Insecticides - Interview de Dominique Belpomme*
« Il faut retirer ces produits du marché. Immédiatement »

Propos recueillis par François Malye

LE POINT : Dans le cadre de l'affaire des insecticides Gaucho et Régent TS, vous avez été entendu, en tant qu'expert, par le juge d'instruction Jean Guary. Que pensez-vous de la dangerosité de ces produits ?

DOMINIQUE BELPOMME : Il n'y a pas de questions à se poser. Il faut retirer ces produits du marché. Immédiatement. Le Régent a été classé « probablement cancérogène » par le CIRC (Centre international de recherche sur le cancer). C'est l'un des pesticides qui contamine le plus l'eau, et sa molécule n'est pas sélective. Elle ne touche pas seulement les abeilles mais aussi les oiseaux, les poissons et les mammifères. Et, parmi les mammifères, il y a l'homme. La molécule est stockée dans les tissus graisseux, se métabolise et est relâchée dans le lait lors de l'allaitement des enfants. Mais ce qui est inadmissible, c'est la négligence du ministère de l'Agriculture et les mensonges des industriels concernés. Cette politique du laisser-faire risque de conduire à une affaire analogue à celle du sang contaminé.

L. P. : Vous lancez un cri d'alarme contre l'utilisation des pesticides.

D. B. : La très grande majorité des scientifiques, aux Etats-Unis comme en Europe, sont d'accord pour dire que, si nous continuons à ce rythme, l'espèce humaine risque de disparaître d'ici un siècle. Les pesticides sont suspectés d'être à l'origine de nombreux nouveaux cas de cancers. Il faut savoir que les cancers sont en augmentation dans tous les pays industrialisés. Chez l'enfant, par exemple, le nombre de cas augmente de 1 % chaque année. De nombreuses études démontrent que les produits chimiques, et notamment les pesticides, sont responsables de cet accroissement.

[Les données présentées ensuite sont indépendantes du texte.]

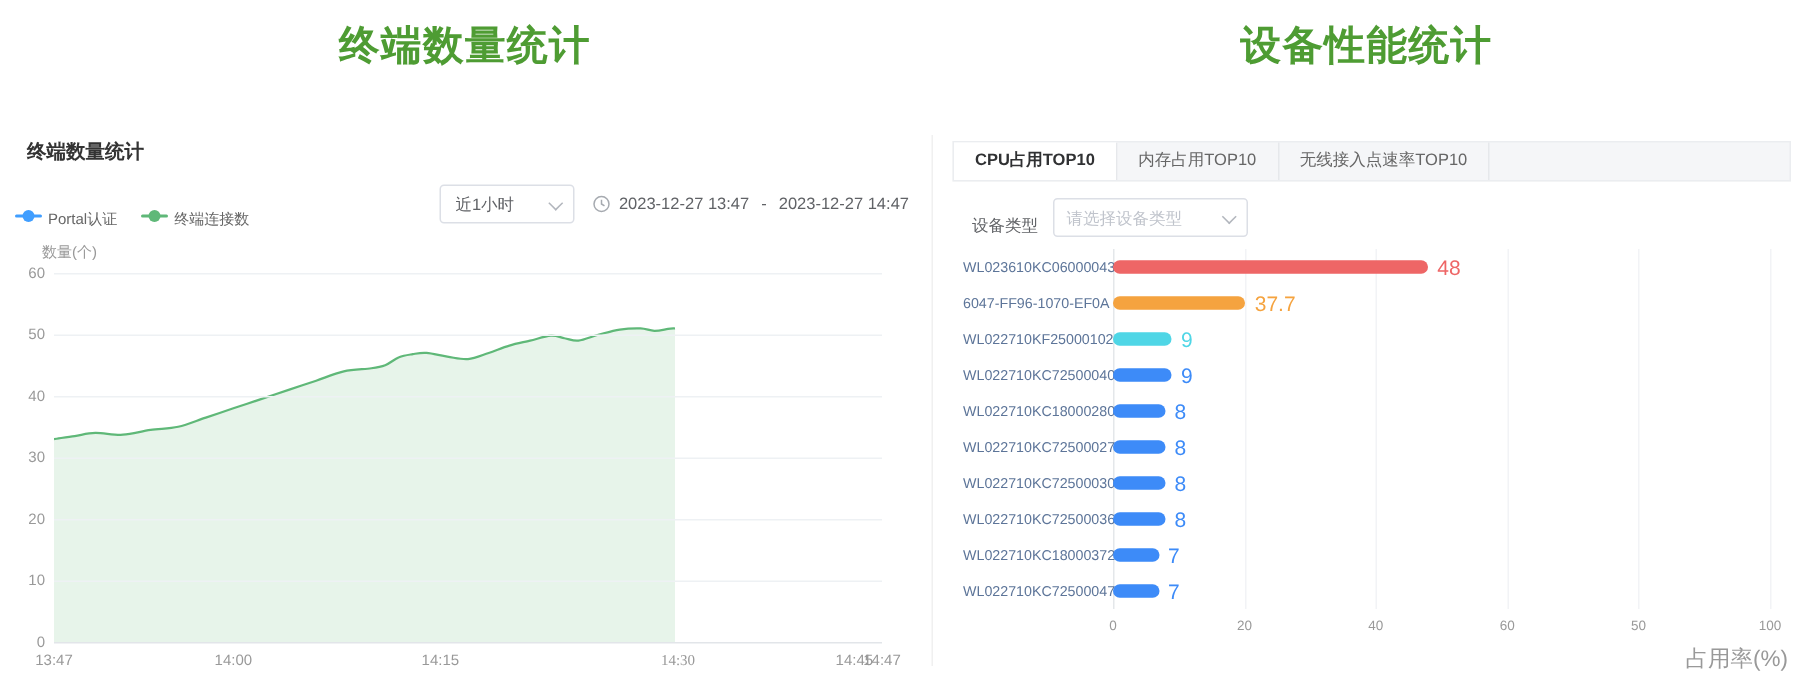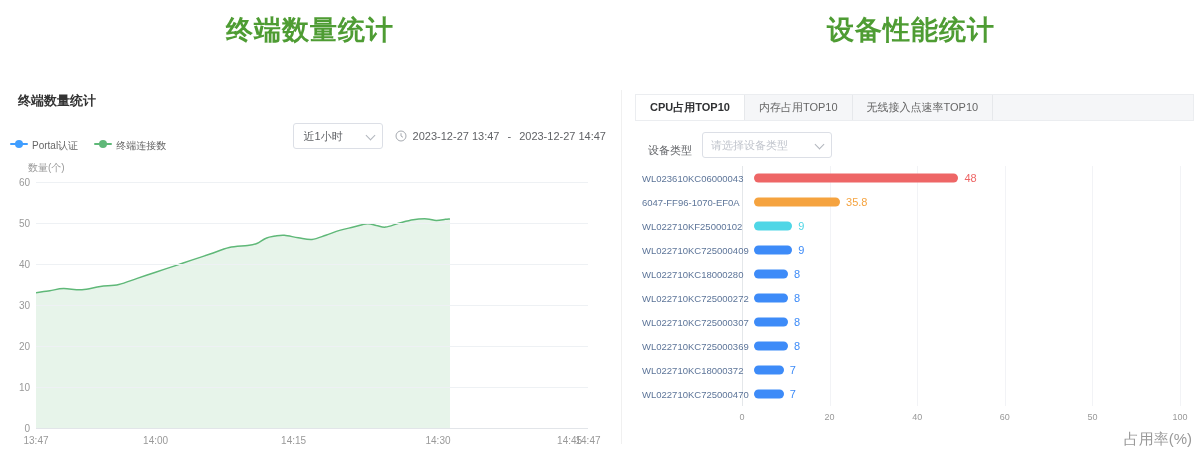--- a/index.html
+++ b/index.html
@@ -46,25 +46,25 @@
   .tab.active{background:#fff;color:#303133;font-weight:bold;}
   .filter{position:absolute;left:26px;top:132px;display:flex;align-items:flex-end;gap:10px;
           font-size:11px;color:#606266;}
   .device-select{width:130px;padding:0 8px;}
   .placeholder{color:#c0c4cc;}
   .rgrid{position:absolute;left:120px;top:166px;width:438px;height:240px;}
   .vgrid{position:absolute;top:0;bottom:0;width:1px;background:#f2f3f6;}
   .vgrid.first{background:#e4e7ea;}
   .brows{position:absolute;left:20px;top:166px;width:538px;}
   .brow{display:flex;align-items:center;height:24px;}
-  .bcat{width:92px;padding-right:20px;text-align:right;font-size:9.5px;color:#5d7599;
+  .bcat{width:92px;padding-right:8px;text-align:right;font-size:9.5px;color:#5d7599;
         white-space:nowrap;cursor:pointer;flex:none;}
   .btrack{flex:1;position:relative;height:24px;}
   .bar{position:absolute;left:0;top:50%;transform:translateY(-50%);height:9px;border-radius:4.5px;}
-  .bval{position:absolute;top:50%;transform:translateY(-50%);font-size:11px;white-space:nowrap;}
+  .bval{position:absolute;top:50%;transform:translateY(-50%);font-size:14px;white-space:nowrap;}
   .rticks{position:absolute;left:120px;top:412px;width:438px;height:12px;}
   .rtick{position:absolute;transform:translateX(-50%);font-size:9px;color:#999;}
   .xlabel{position:absolute;right:8px;top:430px;font-size:15px;color:#999;}
 </style>
 </head>
 <body>
 
 <div class="canvas">
 
   <section class="panel-left">
@@ -114,21 +114,21 @@
         <div class="ytick" style="top: 118px;">30</div>
         <div class="hgrid" style="top: 82px;"></div>
         <div class="ytick" style="top: 77px;">40</div>
         <div class="hgrid" style="top: 41px;"></div>
         <div class="ytick" style="top: 36px;">50</div>
         <div class="hgrid" style="top: 0px;"></div>
         <div class="ytick" style="top: -5px;">60</div>
         <div class="xtick" style="left: 0px;">13:47</div>
         <div class="xtick" style="left: 119.6px;">14:00</div>
         <div class="xtick" style="left: 257.6px;">14:15</div>
-        <div class="xtick" style="left: 402px;">14:30</div>
+        <div class="xtick" style="left: 416px; font-family: Liberation Serif, serif;">14:30</div>
         <div class="xtick" style="left: 533.6px;">14:45</div>
         <div class="xtick" style="left: 552px;">14:47</div>
       </div>
   </section>
 
   <div class="divider"></div>
 
   <section class="panel-right">
     <h1 class="big-title" style="color: rgb(78, 156, 51);">设备性能统计</h1>
 
@@ -159,21 +159,21 @@
           <div class="bcat">WL023610KC06000043</div>
           <div class="btrack">
             <div class="bar" style="width: 48%; background: rgb(238, 102, 102);"></div>
             <div class="bval" style="left: calc(48% + 6px); color: rgb(238, 102, 102);">48</div>
           </div>
         </div>
         <div class="brow">
           <div class="bcat">6047-FF96-1070-EF0A</div>
           <div class="btrack">
             <div class="bar" style="width: 20.2%; background: rgb(245, 163, 63);"></div>
-            <div class="bval" style="left: calc(20.2% + 6px); color: rgb(245, 163, 63);">35.8</div>
+            <div class="bval" style="left: calc(20.2% + 6px); color: rgb(245, 163, 63);">37.7</div>
           </div>
         </div>
         <div class="brow">
           <div class="bcat">WL022710KF25000102</div>
           <div class="btrack">
             <div class="bar" style="width: 9%; background: rgb(79, 214, 230);"></div>
             <div class="bval" style="left: calc(9% + 6px); color: rgb(79, 214, 230);">9</div>
           </div>
         </div>
         <div class="brow">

L. P. : Quels sont les risques pour les agriculteurs ?

D. B. : Ils sont les premières victimes de ces produits, ou plutôt leurs enfants, qui ont un taux de malformation congénitale multiplié par quatre. Cela touche surtout les petits garçons, mais les filles ne sont pas épargnées. Certaines naissent avec des seins d'adolescente ! Les agriculteurs ont aussi des problèmes de stérilité. Un lien causal vient d'être récemment établi de façon certaine entre l'augmentation de cette stérilité et l'utilisation des pesticides. Enfin, on note l'apparition de déficits immunitaires chez l'enfant et de maladies du système nerveux central. En outre, il est clairement démontré que la contamination par les pesticides entraîne une baisse du quotient intellectuel.

L. P. : Vous êtes l'un des experts du plan Cancer lancé par Jacques Chirac. Les Français ont beaucoup entendu parler de la lutte contre le tabagisme, mais qu'en est-il des mesures prises contre tous ces toxiques ?

D. B. : Sur les 70 mesures de ce plan, il est vrai que seulement quelques-unes concernent l'environnement. L'objectif affiché est de faire baisser de 20 % le nombre de décès dus aux cancers or, si l'on ne s'inquiète que du tabac, nous n'y parviendrons pas. Le cancer est responsable de 150 000 décès par an en France, mais 30 000 seulement, si j'ose dire, sont liés au tabac. Il en reste donc 120 000, dont une très grande partie sont dûs à la dégradation de notre environnement. En tant qu'expert, ma mission est de sensibiliser les acteurs de ce plan à ce problème, car la contamination de notre environnement depuis la dernière guerre par 100 000 molécules chimiques sans contrôles suffisants est une véritable menace pour l'humanité.

L. P. : Comment l'agriculture peut-elle remplacer ces produits ?

D. B. : Supprimer les pesticides ne suffira pas. L'agriculture bio doit être soutenue économiquement, mais elle ne peut suffire. En fait, il faut revenir aux cultures par rotation. Mais, surtout, réformer la politique agricole commune (PAC) pour qu'elle intègre les impératifs de santé publique en subventionnant les agriculteurs qui réduisent de façon importante l'emploi des pesticides et des engrais chimiques, dont le rôle cancérigène est également hautement probable

* Cancérologue à l'Hôpital européen Georges-Pompidou et l'un des spécialistes chargés de la mise en oeuvre du plan Cancer voulu par Jacques Chirac. Il lance un cri d'alarme contre les pesticides.